Type again, exactly, the lines below from the start through the line that includes "[162,288,299,298] [345,65,565,78] [345,84,405,94]".

Segment Start: Records for the exercise

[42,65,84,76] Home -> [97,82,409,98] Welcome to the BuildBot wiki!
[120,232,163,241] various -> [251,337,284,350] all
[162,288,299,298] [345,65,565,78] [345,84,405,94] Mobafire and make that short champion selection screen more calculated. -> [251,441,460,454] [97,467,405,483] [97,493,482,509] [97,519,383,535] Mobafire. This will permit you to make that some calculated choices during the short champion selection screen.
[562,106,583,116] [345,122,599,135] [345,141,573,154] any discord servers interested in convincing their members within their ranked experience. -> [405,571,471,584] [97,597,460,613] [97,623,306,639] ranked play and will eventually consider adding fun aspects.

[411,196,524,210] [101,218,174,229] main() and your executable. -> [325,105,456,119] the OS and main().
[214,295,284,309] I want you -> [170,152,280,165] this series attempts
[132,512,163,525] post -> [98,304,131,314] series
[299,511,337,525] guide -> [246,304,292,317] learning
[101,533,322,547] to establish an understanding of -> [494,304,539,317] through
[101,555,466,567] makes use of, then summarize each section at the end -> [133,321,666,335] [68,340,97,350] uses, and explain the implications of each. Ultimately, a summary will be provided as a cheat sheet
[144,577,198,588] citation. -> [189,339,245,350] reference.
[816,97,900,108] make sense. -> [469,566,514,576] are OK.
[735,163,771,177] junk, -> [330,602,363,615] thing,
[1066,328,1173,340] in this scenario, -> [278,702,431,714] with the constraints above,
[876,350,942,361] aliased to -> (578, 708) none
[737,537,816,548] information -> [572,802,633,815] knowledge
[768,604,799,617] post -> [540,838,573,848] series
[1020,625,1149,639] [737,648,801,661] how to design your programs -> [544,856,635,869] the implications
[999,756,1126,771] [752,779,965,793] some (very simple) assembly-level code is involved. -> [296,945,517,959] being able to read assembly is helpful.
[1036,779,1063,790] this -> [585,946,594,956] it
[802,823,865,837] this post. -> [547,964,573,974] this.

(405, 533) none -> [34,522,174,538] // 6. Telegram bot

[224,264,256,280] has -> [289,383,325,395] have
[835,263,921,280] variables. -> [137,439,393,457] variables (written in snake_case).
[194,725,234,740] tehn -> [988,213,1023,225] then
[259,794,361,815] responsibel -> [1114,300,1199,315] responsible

Segment End: Records for the exercise

- **Expected answer**:
[42,65,84,76] Home -> [97,82,409,98] Welcome to the BuildBot wiki!
[120,232,163,241] various -> [251,337,284,350] all
[162,288,299,298] [345,65,565,78] [345,84,405,94] Mobafire and make that short champion selection screen more calculated. -> [251,441,460,454] [97,467,405,483] [97,493,482,509] [97,519,383,535] Mobafire. This will permit you to make that some calculated choices during the short champion selection screen.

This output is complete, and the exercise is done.